Work to be completed:
What is needed is an exact copy of all the lines below.

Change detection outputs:
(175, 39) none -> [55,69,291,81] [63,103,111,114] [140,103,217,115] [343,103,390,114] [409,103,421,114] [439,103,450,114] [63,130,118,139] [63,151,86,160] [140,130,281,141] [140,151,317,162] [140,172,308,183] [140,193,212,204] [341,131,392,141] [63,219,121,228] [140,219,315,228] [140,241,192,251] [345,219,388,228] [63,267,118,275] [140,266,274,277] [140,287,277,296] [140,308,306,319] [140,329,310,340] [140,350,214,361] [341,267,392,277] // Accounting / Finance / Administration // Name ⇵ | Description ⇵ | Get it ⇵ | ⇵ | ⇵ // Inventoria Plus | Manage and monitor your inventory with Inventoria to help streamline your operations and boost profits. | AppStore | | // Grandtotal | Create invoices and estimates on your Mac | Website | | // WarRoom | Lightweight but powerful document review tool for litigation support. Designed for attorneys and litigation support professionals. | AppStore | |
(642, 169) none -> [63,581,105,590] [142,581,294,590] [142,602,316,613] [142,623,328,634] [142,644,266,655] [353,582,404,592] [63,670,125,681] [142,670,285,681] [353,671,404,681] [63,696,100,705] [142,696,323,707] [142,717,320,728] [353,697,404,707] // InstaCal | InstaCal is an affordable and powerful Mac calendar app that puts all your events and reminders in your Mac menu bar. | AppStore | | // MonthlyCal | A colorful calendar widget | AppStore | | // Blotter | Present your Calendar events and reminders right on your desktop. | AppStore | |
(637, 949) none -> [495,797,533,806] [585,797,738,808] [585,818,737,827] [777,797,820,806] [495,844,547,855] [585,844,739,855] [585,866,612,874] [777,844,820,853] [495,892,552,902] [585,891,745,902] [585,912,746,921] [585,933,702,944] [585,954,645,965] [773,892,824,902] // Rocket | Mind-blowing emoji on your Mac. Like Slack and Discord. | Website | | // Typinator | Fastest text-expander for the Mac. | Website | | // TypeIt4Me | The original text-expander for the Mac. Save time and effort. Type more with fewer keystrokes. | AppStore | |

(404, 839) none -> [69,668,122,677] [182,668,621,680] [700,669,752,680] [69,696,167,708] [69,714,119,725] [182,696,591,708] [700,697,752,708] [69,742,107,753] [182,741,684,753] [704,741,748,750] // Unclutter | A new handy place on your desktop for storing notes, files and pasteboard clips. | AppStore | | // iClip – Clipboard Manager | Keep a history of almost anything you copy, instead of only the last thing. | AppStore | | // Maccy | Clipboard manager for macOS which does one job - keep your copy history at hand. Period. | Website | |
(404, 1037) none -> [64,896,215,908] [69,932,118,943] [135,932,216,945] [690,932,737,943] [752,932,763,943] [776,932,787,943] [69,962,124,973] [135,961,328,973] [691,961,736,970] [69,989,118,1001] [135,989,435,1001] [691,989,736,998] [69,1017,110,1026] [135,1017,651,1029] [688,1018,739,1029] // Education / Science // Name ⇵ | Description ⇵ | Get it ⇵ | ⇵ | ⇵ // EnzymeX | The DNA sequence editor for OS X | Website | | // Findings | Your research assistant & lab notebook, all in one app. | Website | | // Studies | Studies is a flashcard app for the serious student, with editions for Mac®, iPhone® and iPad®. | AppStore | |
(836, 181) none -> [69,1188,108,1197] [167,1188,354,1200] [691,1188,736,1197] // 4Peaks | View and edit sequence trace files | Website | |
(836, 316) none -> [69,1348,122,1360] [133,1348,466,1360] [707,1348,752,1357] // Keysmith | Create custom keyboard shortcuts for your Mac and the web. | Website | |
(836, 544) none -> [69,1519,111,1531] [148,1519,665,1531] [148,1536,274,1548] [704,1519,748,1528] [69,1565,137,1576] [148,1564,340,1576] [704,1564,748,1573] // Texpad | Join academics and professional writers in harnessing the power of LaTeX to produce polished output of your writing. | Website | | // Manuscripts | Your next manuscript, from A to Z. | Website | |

Result of this exercise:
(175, 39) none -> [55,69,291,81] [63,103,111,114] [140,103,217,115] [343,103,390,114] [409,103,421,114] [439,103,450,114] [63,130,118,139] [63,151,86,160] [140,130,281,141] [140,151,317,162] [140,172,308,183] [140,193,212,204] [341,131,392,141] [63,219,121,228] [140,219,315,228] [140,241,192,251] [345,219,388,228] [63,267,118,275] [140,266,274,277] [140,287,277,296] [140,308,306,319] [140,329,310,340] [140,350,214,361] [341,267,392,277] // Accounting / Finance / Administration // Name ⇵ | Description ⇵ | Get it ⇵ | ⇵ | ⇵ // Inventoria Plus | Manage and monitor your inventory with Inventoria to help streamline your operations and boost profits. | AppStore | | // Grandtotal | Create invoices and estimates on your Mac | Website | | // WarRoom | Lightweight but powerful document review tool for litigation support. Designed for attorneys and litigation support professionals. | AppStore | |
(642, 169) none -> [63,581,105,590] [142,581,294,590] [142,602,316,613] [142,623,328,634] [142,644,266,655] [353,582,404,592] [63,670,125,681] [142,670,285,681] [353,671,404,681] [63,696,100,705] [142,696,323,707] [142,717,320,728] [353,697,404,707] // InstaCal | InstaCal is an affordable and powerful Mac calendar app that puts all your events and reminders in your Mac menu bar. | AppStore | | // MonthlyCal | A colorful calendar widget | AppStore | | // Blotter | Present your Calendar events and reminders right on your desktop. | AppStore | |
(637, 949) none -> [495,797,533,806] [585,797,738,808] [585,818,737,827] [777,797,820,806] [495,844,547,855] [585,844,739,855] [585,866,612,874] [777,844,820,853] [495,892,552,902] [585,891,745,902] [585,912,746,921] [585,933,702,944] [585,954,645,965] [773,892,824,902] // Rocket | Mind-blowing emoji on your Mac. Like Slack and Discord. | Website | | // Typinator | Fastest text-expander for the Mac. | Website | | // TypeIt4Me | The original text-expander for the Mac. Save time and effort. Type more with fewer keystrokes. | AppStore | |

(404, 839) none -> [69,668,122,677] [182,668,621,680] [700,669,752,680] [69,696,167,708] [69,714,119,725] [182,696,591,708] [700,697,752,708] [69,742,107,753] [182,741,684,753] [704,741,748,750] // Unclutter | A new handy place on your desktop for storing notes, files and pasteboard clips. | AppStore | | // iClip – Clipboard Manager | Keep a history of almost anything you copy, instead of only the last thing. | AppStore | | // Maccy | Clipboard manager for macOS which does one job - keep your copy history at hand. Period. | Website | |
(404, 1037) none -> [64,896,215,908] [69,932,118,943] [135,932,216,945] [690,932,737,943] [752,932,763,943] [776,932,787,943] [69,962,124,973] [135,961,328,973] [691,961,736,970] [69,989,118,1001] [135,989,435,1001] [691,989,736,998] [69,1017,110,1026] [135,1017,651,1029] [688,1018,739,1029] // Education / Science // Name ⇵ | Description ⇵ | Get it ⇵ | ⇵ | ⇵ // EnzymeX | The DNA sequence editor for OS X | Website | | // Findings | Your research assistant & lab notebook, all in one app. | Website | | // Studies | Studies is a flashcard app for the serious student, with editions for Mac®, iPhone® and iPad®. | AppStore | |
(836, 181) none -> [69,1188,108,1197] [167,1188,354,1200] [691,1188,736,1197] // 4Peaks | View and edit sequence trace files | Website | |
(836, 316) none -> [69,1348,122,1360] [133,1348,466,1360] [707,1348,752,1357] // Keysmith | Create custom keyboard shortcuts for your Mac and the web. | Website | |
(836, 544) none -> [69,1519,111,1531] [148,1519,665,1531] [148,1536,274,1548] [704,1519,748,1528] [69,1565,137,1576] [148,1564,340,1576] [704,1564,748,1573] // Texpad | Join academics and professional writers in harnessing the power of LaTeX to produce polished output of your writing. | Website | | // Manuscripts | Your next manuscript, from A to Z. | Website | |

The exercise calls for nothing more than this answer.